→ Activity
The lines to copy run from the one containing "-69,7 +69,7 @@" to the end of the records below; repeat them exactly and include nothing else.

→ Record excerpts
□ □ □

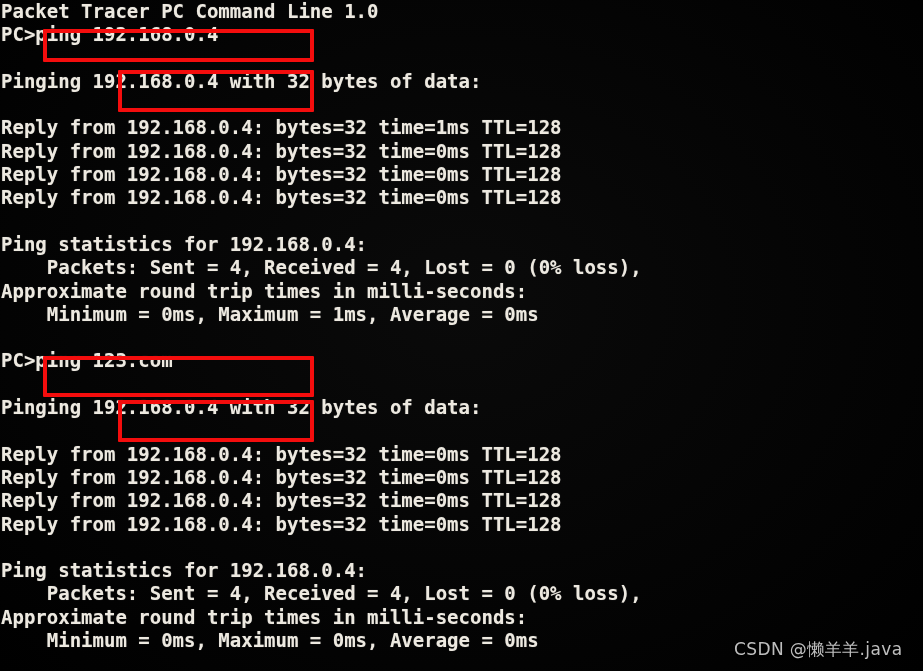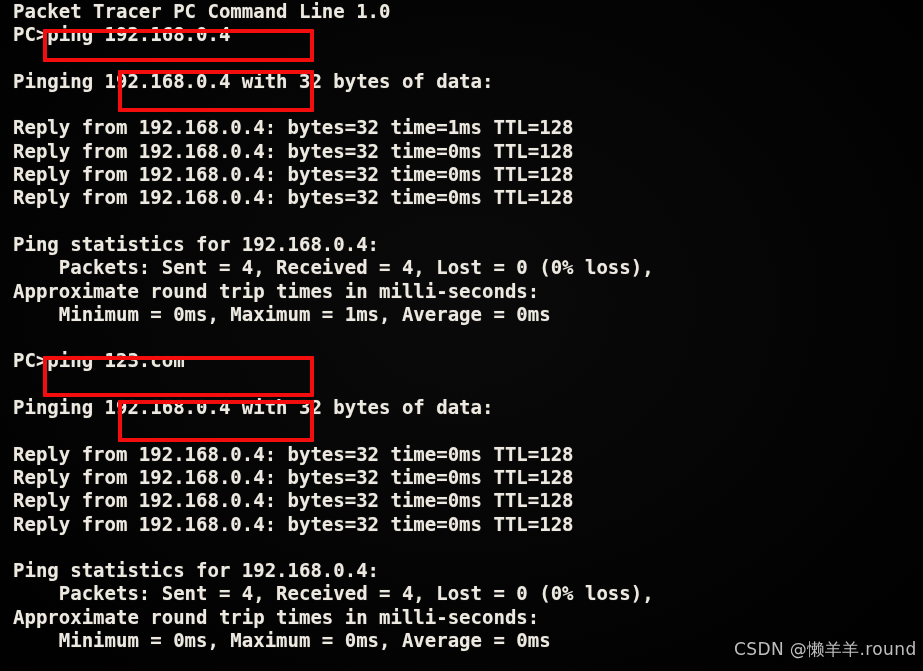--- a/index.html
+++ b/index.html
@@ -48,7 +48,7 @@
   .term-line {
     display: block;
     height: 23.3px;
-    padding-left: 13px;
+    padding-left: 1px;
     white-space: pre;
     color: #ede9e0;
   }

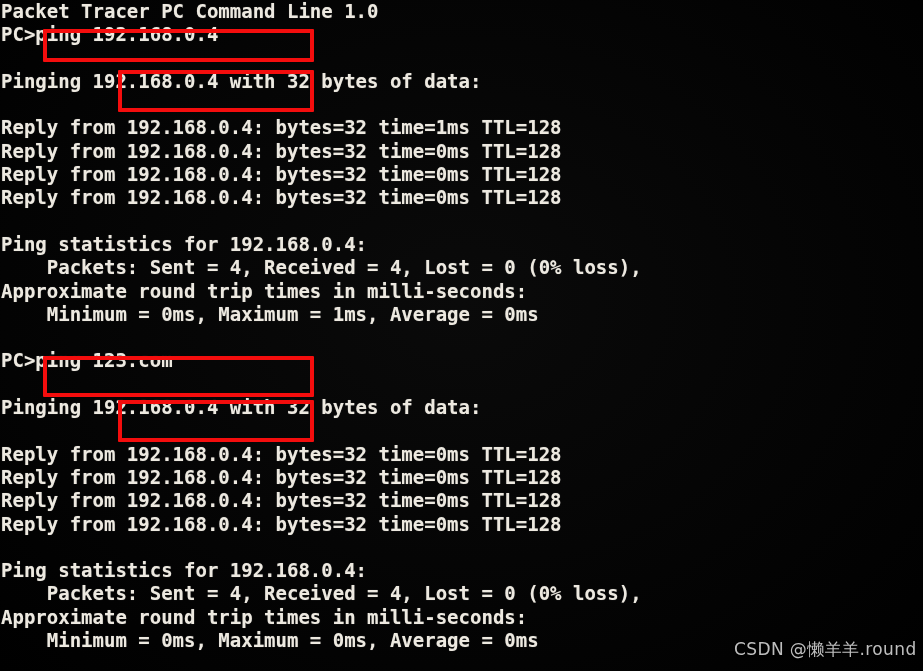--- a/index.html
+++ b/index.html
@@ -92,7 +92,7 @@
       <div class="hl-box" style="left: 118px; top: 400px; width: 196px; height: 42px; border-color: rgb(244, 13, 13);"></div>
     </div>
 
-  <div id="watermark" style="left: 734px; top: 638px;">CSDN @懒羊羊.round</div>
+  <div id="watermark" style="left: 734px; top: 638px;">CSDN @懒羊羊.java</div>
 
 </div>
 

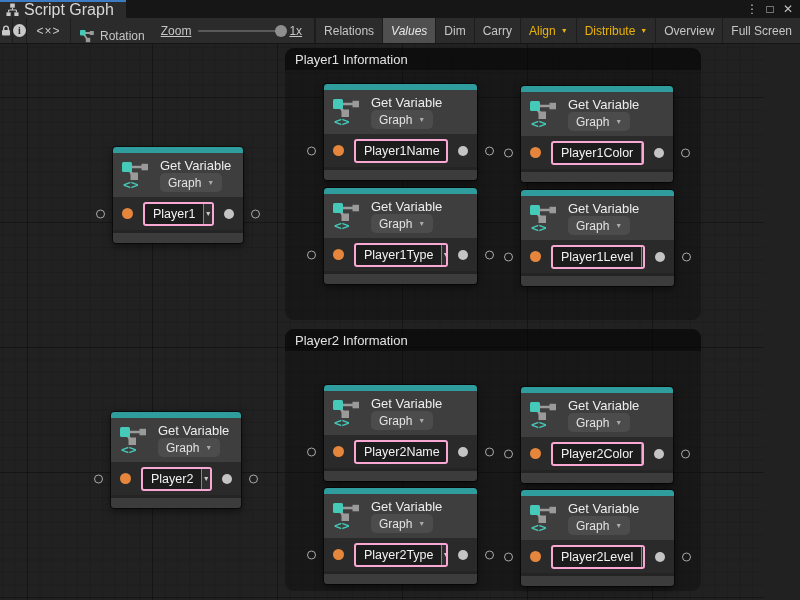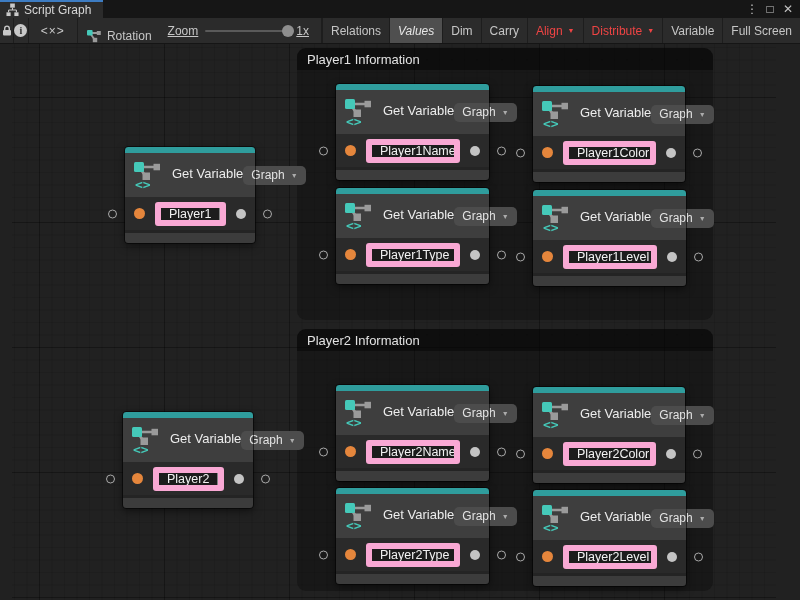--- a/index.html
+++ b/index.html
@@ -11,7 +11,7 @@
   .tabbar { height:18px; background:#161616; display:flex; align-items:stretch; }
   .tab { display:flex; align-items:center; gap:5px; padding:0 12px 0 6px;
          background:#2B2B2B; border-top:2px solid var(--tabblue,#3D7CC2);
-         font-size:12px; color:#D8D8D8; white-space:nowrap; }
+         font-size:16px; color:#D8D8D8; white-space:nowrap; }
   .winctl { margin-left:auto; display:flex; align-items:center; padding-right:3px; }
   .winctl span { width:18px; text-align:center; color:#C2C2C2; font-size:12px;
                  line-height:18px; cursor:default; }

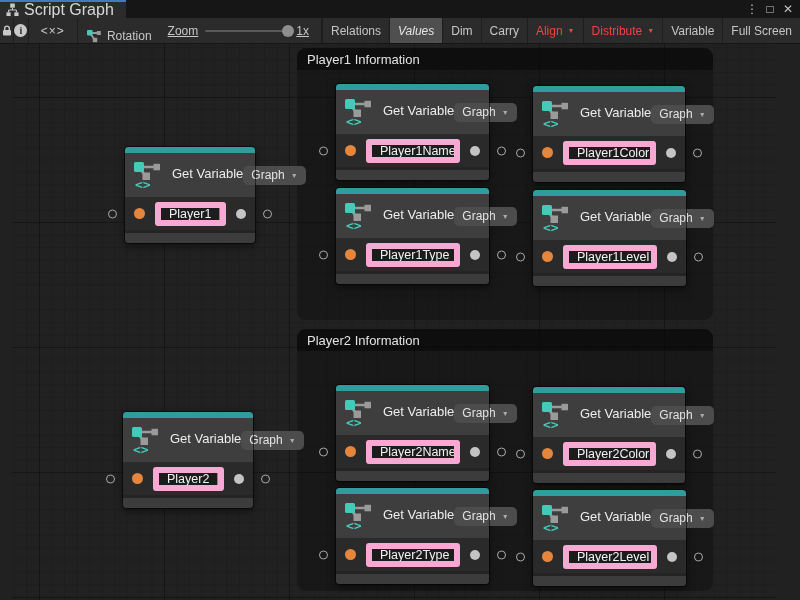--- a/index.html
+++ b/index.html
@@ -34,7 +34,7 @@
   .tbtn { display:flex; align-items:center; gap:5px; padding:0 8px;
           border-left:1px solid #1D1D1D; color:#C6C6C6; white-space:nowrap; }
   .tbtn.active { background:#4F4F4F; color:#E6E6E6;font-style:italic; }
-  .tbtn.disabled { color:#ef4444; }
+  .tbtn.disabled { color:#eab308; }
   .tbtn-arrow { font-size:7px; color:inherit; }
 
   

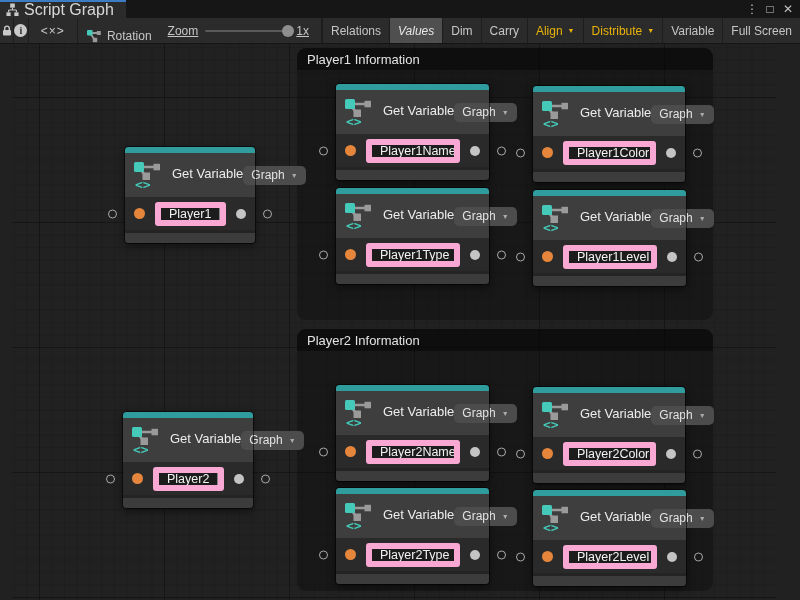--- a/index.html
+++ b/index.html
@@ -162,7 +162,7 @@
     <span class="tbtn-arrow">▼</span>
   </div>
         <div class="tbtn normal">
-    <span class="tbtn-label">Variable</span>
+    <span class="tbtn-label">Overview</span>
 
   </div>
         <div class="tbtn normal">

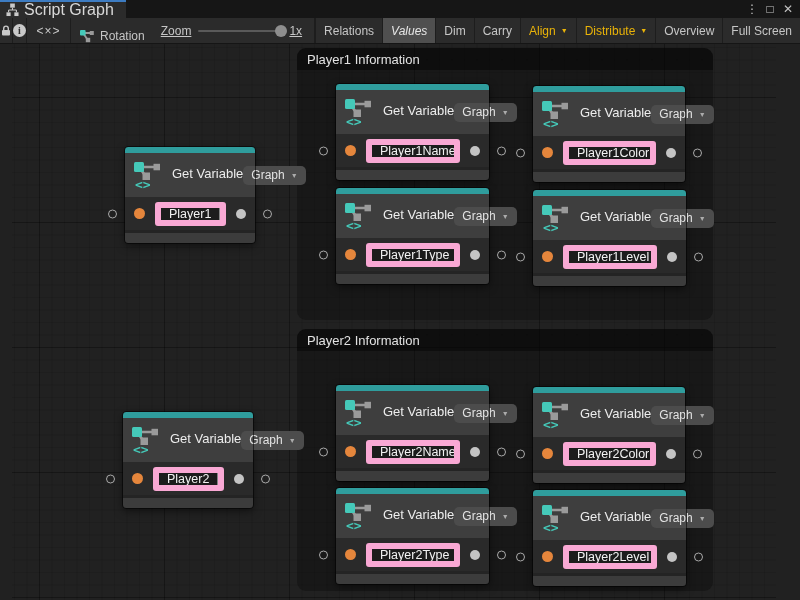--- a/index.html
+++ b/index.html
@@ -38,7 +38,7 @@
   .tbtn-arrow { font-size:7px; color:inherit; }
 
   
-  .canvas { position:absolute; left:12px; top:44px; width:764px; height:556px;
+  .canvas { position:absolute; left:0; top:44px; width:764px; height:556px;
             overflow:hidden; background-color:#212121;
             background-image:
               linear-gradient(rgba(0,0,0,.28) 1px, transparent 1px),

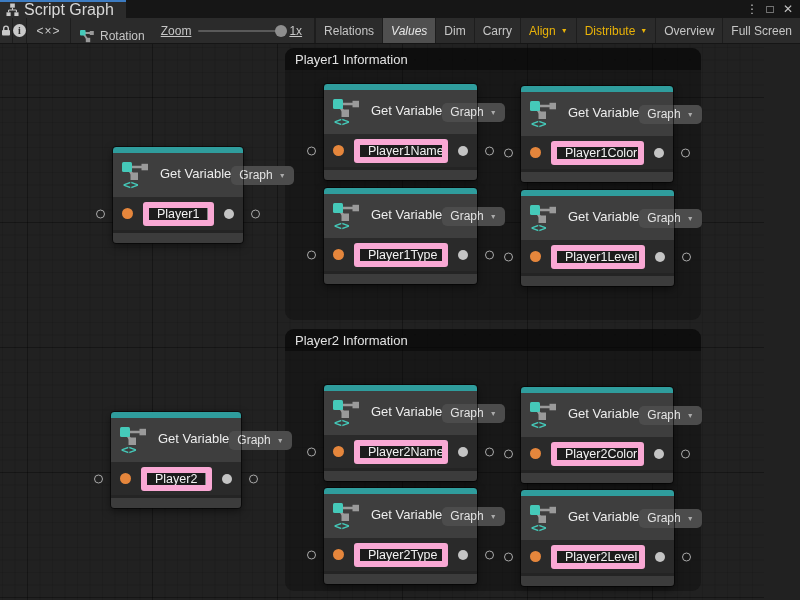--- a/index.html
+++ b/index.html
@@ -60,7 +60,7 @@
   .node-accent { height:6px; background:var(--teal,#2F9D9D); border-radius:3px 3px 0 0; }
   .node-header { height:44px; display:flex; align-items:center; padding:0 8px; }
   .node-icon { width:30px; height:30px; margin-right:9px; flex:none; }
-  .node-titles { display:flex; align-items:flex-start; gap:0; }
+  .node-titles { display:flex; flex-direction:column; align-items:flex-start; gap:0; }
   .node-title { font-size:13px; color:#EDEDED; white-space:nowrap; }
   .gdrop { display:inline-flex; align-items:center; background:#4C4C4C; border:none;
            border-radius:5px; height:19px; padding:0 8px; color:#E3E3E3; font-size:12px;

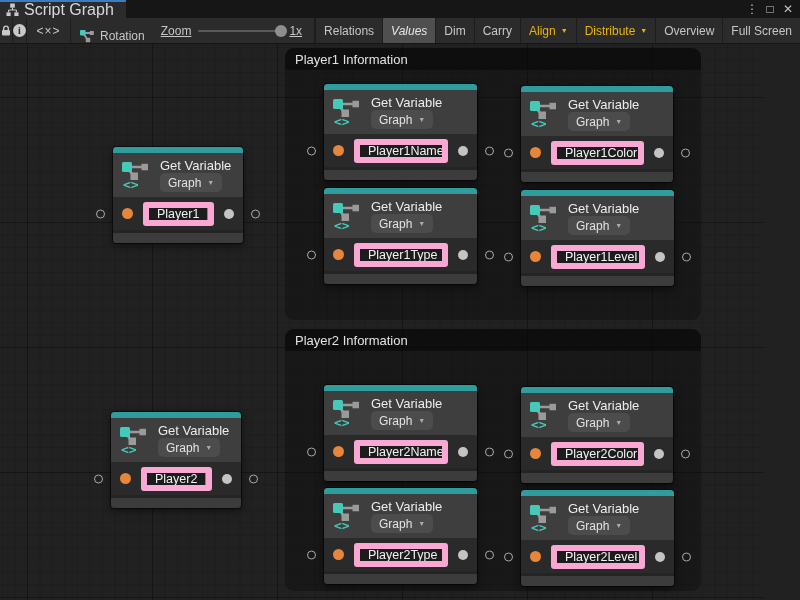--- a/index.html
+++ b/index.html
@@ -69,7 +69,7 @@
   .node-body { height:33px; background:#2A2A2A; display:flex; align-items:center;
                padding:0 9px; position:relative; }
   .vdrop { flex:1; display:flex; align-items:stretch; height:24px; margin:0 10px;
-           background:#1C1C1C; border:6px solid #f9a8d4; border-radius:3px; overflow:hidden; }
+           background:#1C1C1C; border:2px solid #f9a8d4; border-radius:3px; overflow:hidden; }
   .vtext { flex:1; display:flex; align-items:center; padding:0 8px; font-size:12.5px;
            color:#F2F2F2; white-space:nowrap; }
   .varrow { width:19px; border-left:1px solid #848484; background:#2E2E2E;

□ □ □

→ Written answer
@@ -69,7 +69,7 @@
   .node-body { height:33px; background:#2A2A2A; display:flex; align-items:center;
                padding:0 9px; position:relative; }
   .vdrop { flex:1; display:flex; align-items:stretch; height:24px; margin:0 10px;
-           background:#1C1C1C; border:6px solid #f9a8d4; border-radius:3px; overflow:hidden; }
+           background:#1C1C1C; border:2px solid #f9a8d4; border-radius:3px; overflow:hidden; }
   .vtext { flex:1; display:flex; align-items:center; padding:0 8px; font-size:12.5px;
            color:#F2F2F2; white-space:nowrap; }
   .varrow { width:19px; border-left:1px solid #848484; background:#2E2E2E;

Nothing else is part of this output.